- _TASK PROMPT_
The copy must match the data below line for line and contain no images.

※

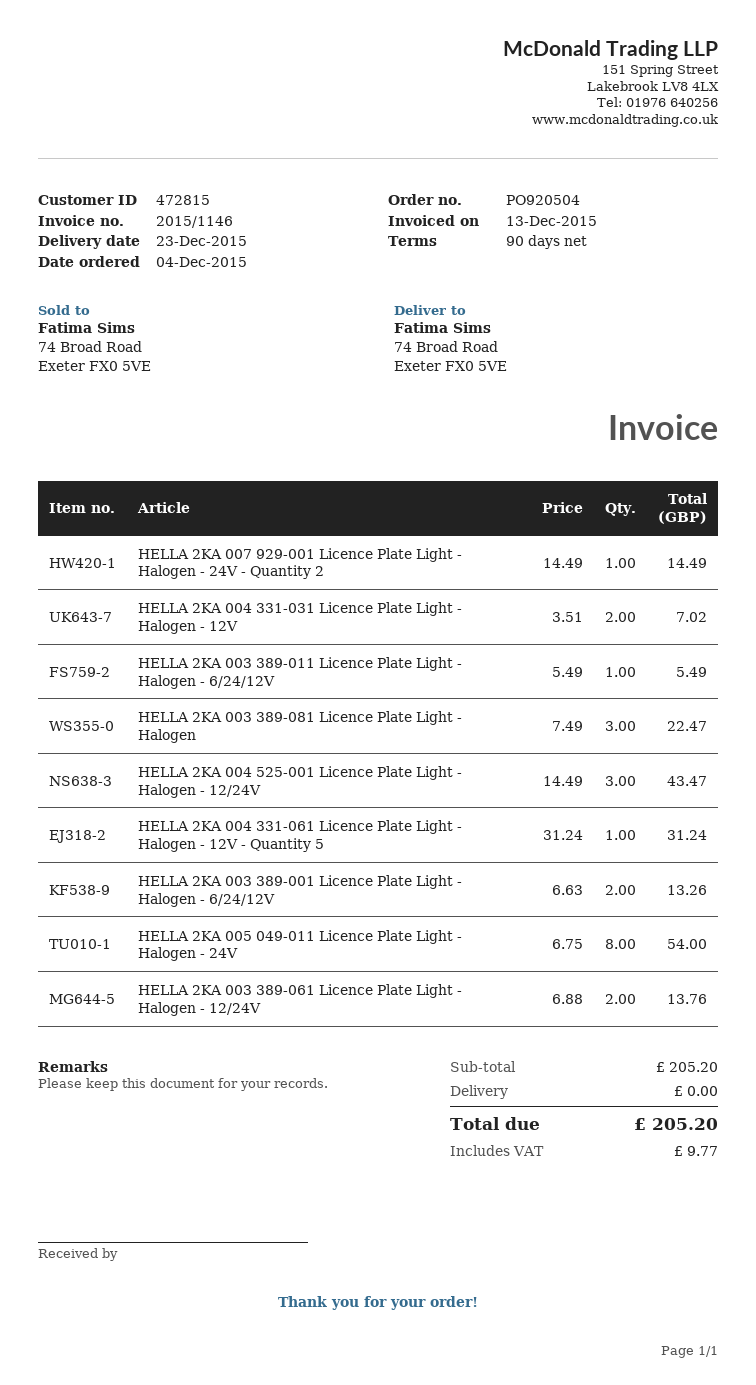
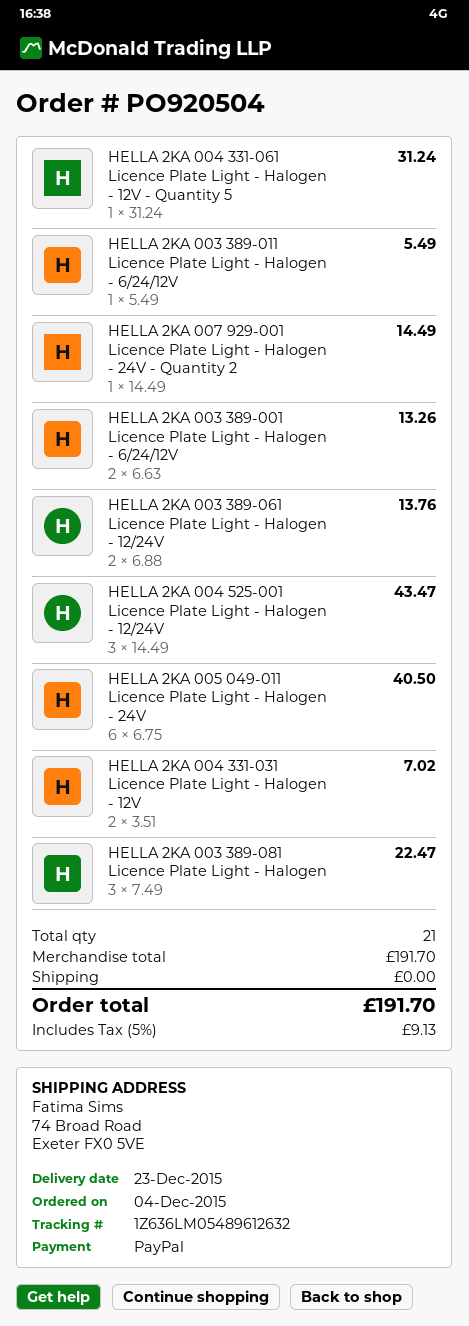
HELLA 2KA 005 049-011 Licence Plate Light - Halogen - 24V: 8 x 6.75 = 54.00 -> 6 x 6.75 = 40.50
subtotal: 205.20 -> 191.70
tax: 9.77 -> 9.13
total: 205.20 -> 191.70

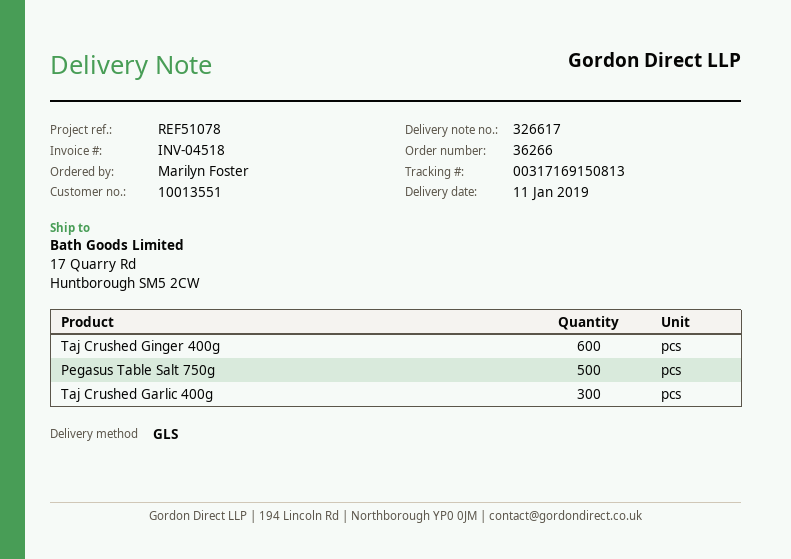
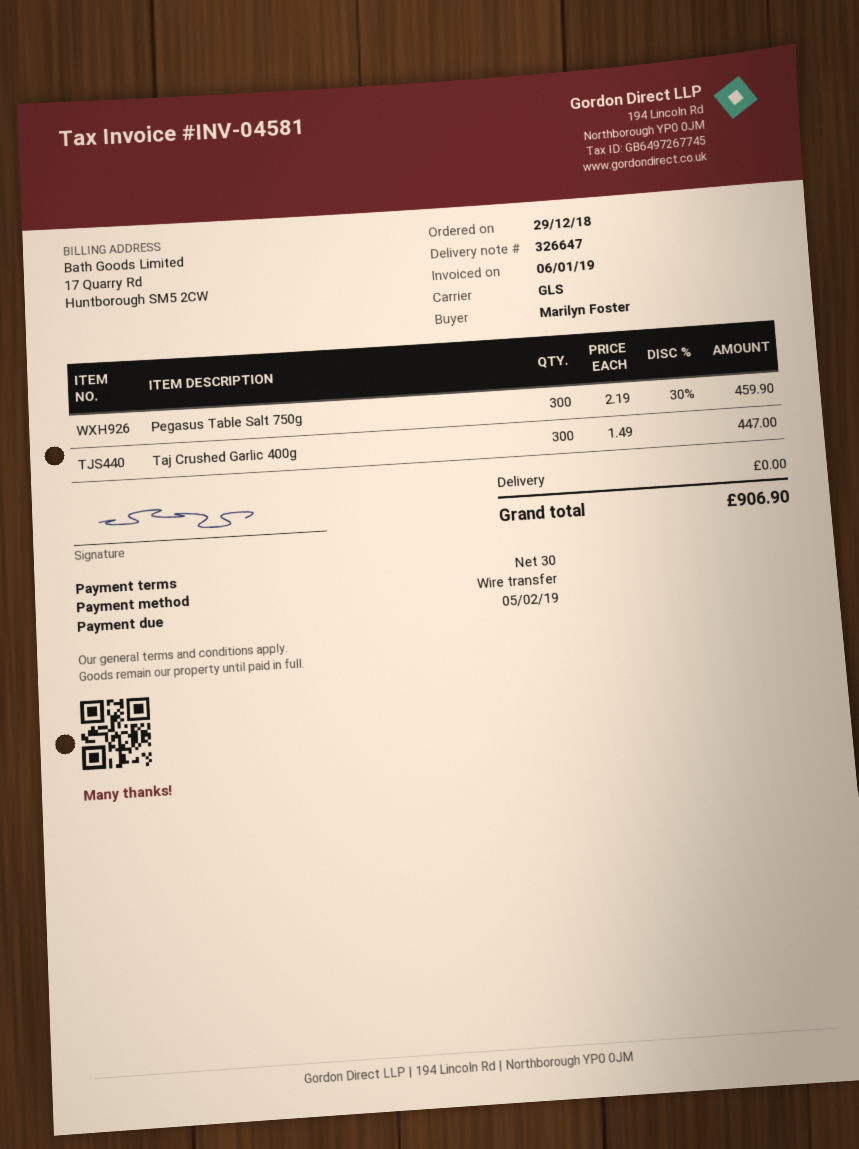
delivery note number: 326617 -> 326647
invoice number: INV-04518 -> INV-04581
Taj Crushed Ginger 400g: 600 -> none
Pegasus Table Salt 750g: 500 -> 300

※

- _WORKED SOLUTION_
HELLA 2KA 005 049-011 Licence Plate Light - Halogen - 24V: 8 x 6.75 = 54.00 -> 6 x 6.75 = 40.50
subtotal: 205.20 -> 191.70
tax: 9.77 -> 9.13
total: 205.20 -> 191.70

delivery note number: 326617 -> 326647
invoice number: INV-04518 -> INV-04581
Taj Crushed Ginger 400g: 600 -> none
Pegasus Table Salt 750g: 500 -> 300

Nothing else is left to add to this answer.